“When witches go riding, and black cats are seen, the moon laughs and whispers ‘tis near Halloween.” — Anonymous
It’s Halloween! To celebrate, let’s take a look at the dark side of translation: horrifyingly bad translations that just won’t die. Where do they come from? Sometimes, mad marketing “scientists” stitch them together, unaware that they’ve created a monster until it’s too late. More often, they’re spawned by the brainless zombie algorithms of machine translation. Either way, these translation fails are guaranteed to give you goosebumps!
Bad Translations in Advertising: Pepsi-Cola Will Turn Your Ancestors into Zombies
In the 1960s, Pepsi launched a successful US campaign to rebrand itself into a “young, fun” drink. The slogan? “Come Alive! You’re in the Pepsi Generation!”
Unfortunately, in China this was originally translated to “Pepsi-Cola will bring your ancestors back from the dead.” There are also reports that it was initially translated as “Come out of the grave with Pepsi” in German.
Either way, the spectre of a zombie army of reanimated corpses roaming the land in search of Pepsi (and brains, presumably) did not produce the desired sales increase. I wonder why?
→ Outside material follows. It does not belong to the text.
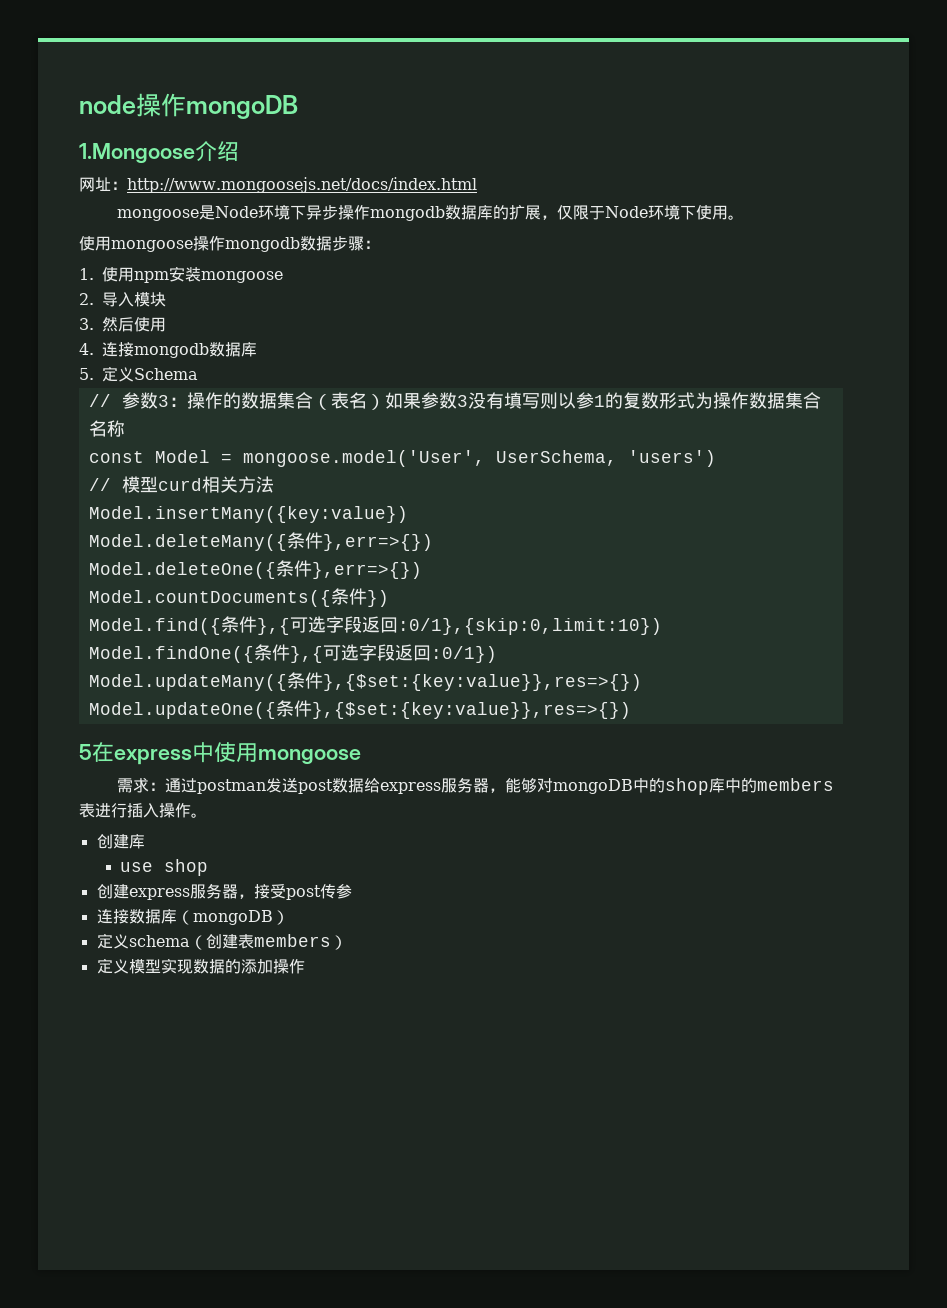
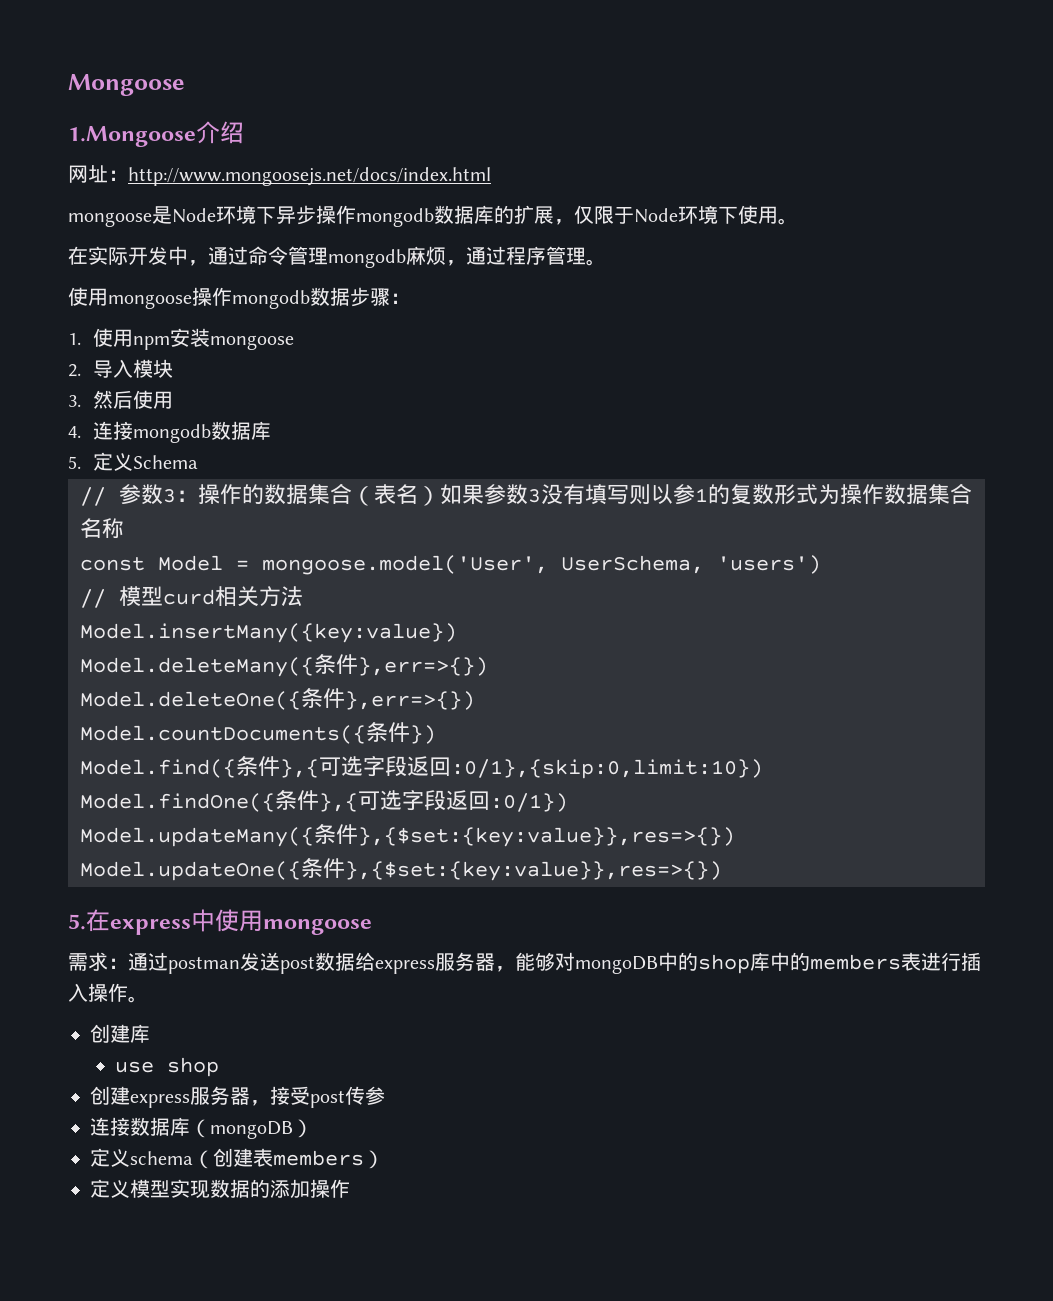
[79,93,298,119] node操作mongoDB -> [68,74,185,96] Mongoose
(745, 217) none -> [68,246,606,268] // 在实际开发中，通过命令管理mongodb麻烦，通过程序管理。
[79,744,92,760] 5 -> [68,914,86,930] 5.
Boil, Boil, Toil and Trouble …
Is this a translation error, or is this parking lot owned by witches? You be the judge …
Why Do They Need Glasses?
Well, we can’t have a bunch of nearsighted zombies, vampires and ghouls just stumbling around, now can we?
What’s in the Pot at the Ogre Cafe?
Noodles, vegetables … and a side of disobedient children, of course! When you cook them “low and slow,” they end up quite tender!
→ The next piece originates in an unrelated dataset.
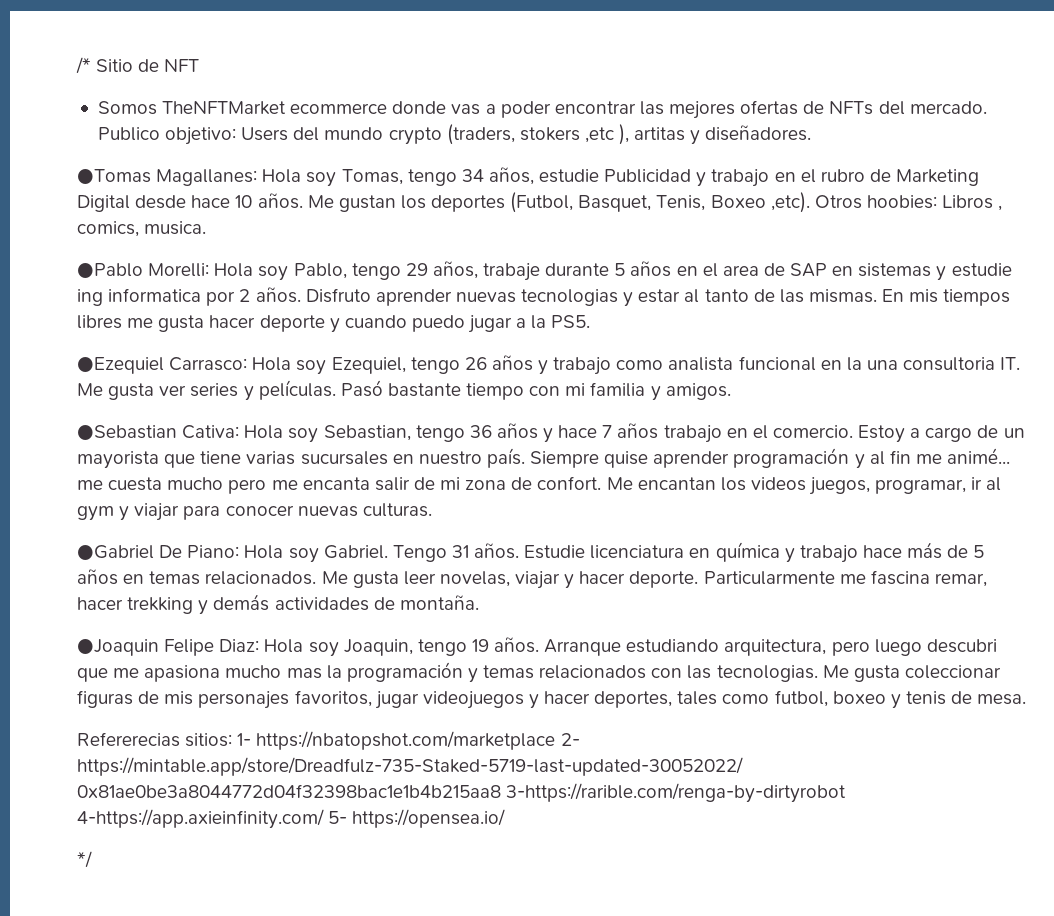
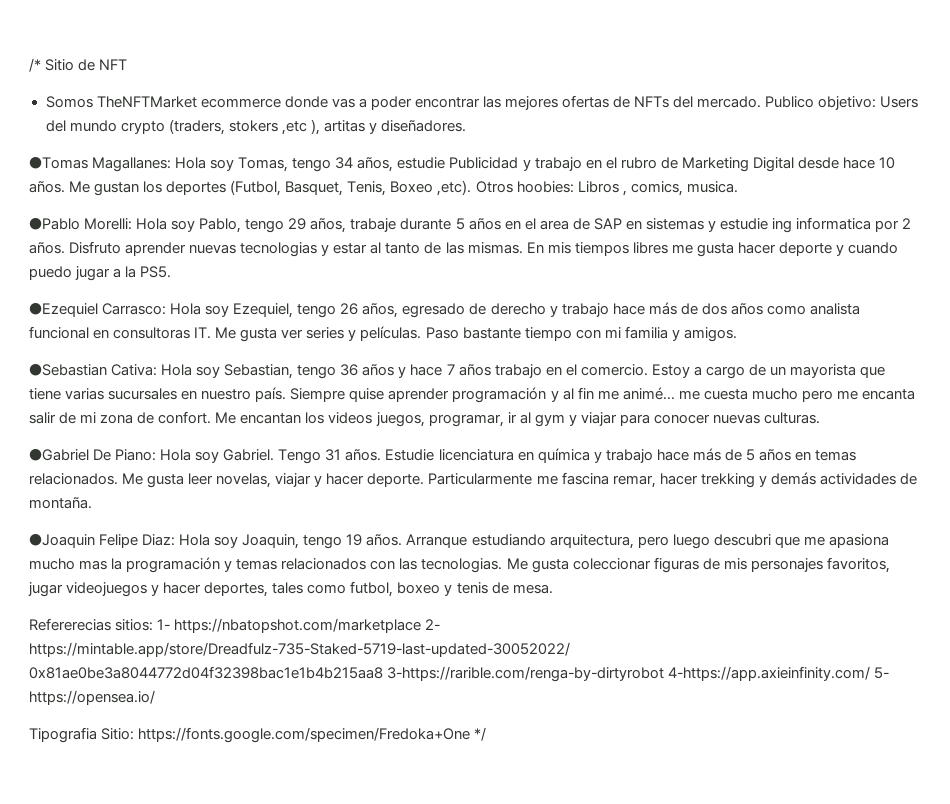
[491,355,612,375] años y trabajo -> [362,302,763,318] años, egresado de derecho y trabajo hace más de dos años
[846,357,996,371] la una consultoria -> [113,327,191,339] consultoras
[340,380,383,397] Pasó -> [425,327,459,339] Paso
(506, 818) none -> [29,727,471,743] Tipografia Sitio: https://fonts.google.com/specimen/Fredoka+One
Hannibal Lecter’s Secret Recipe
Shredded children don’t sound all that appealing to you? Perhaps you’d prefer to try them roasted, instead. The crispy skin is the best part. They’re simply lovely with some fava beans and a nice Chianti!
Monster Mash, or Mashed Monsters?
Not sure what they meant to say here, but I don’t think I’ll be ordering it.
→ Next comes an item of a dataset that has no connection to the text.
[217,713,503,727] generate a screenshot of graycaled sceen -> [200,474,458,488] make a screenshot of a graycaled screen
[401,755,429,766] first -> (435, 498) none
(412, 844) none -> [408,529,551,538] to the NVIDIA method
It Puts the Lotion on Its Skin …
A sign in a Swedish fur shop reportedly advertised “Fur coats made for ladies from their own skin.”
Demondonkey: Friendship is Satanic
Looking for a cheaper alternative to My Little Ponies? Perhaps you should skip this Chinese knockoff. You think you’re saving money, but just wait. It’s all fun and games until its eyes go red and your little girl starts speaking in tongues!
Would You Sell Your Soul For Some Coffee?
At Coffe Satan, the price is right! But do the baristas draw little pentagrams on the foam?
It’s the Blob in a Jar …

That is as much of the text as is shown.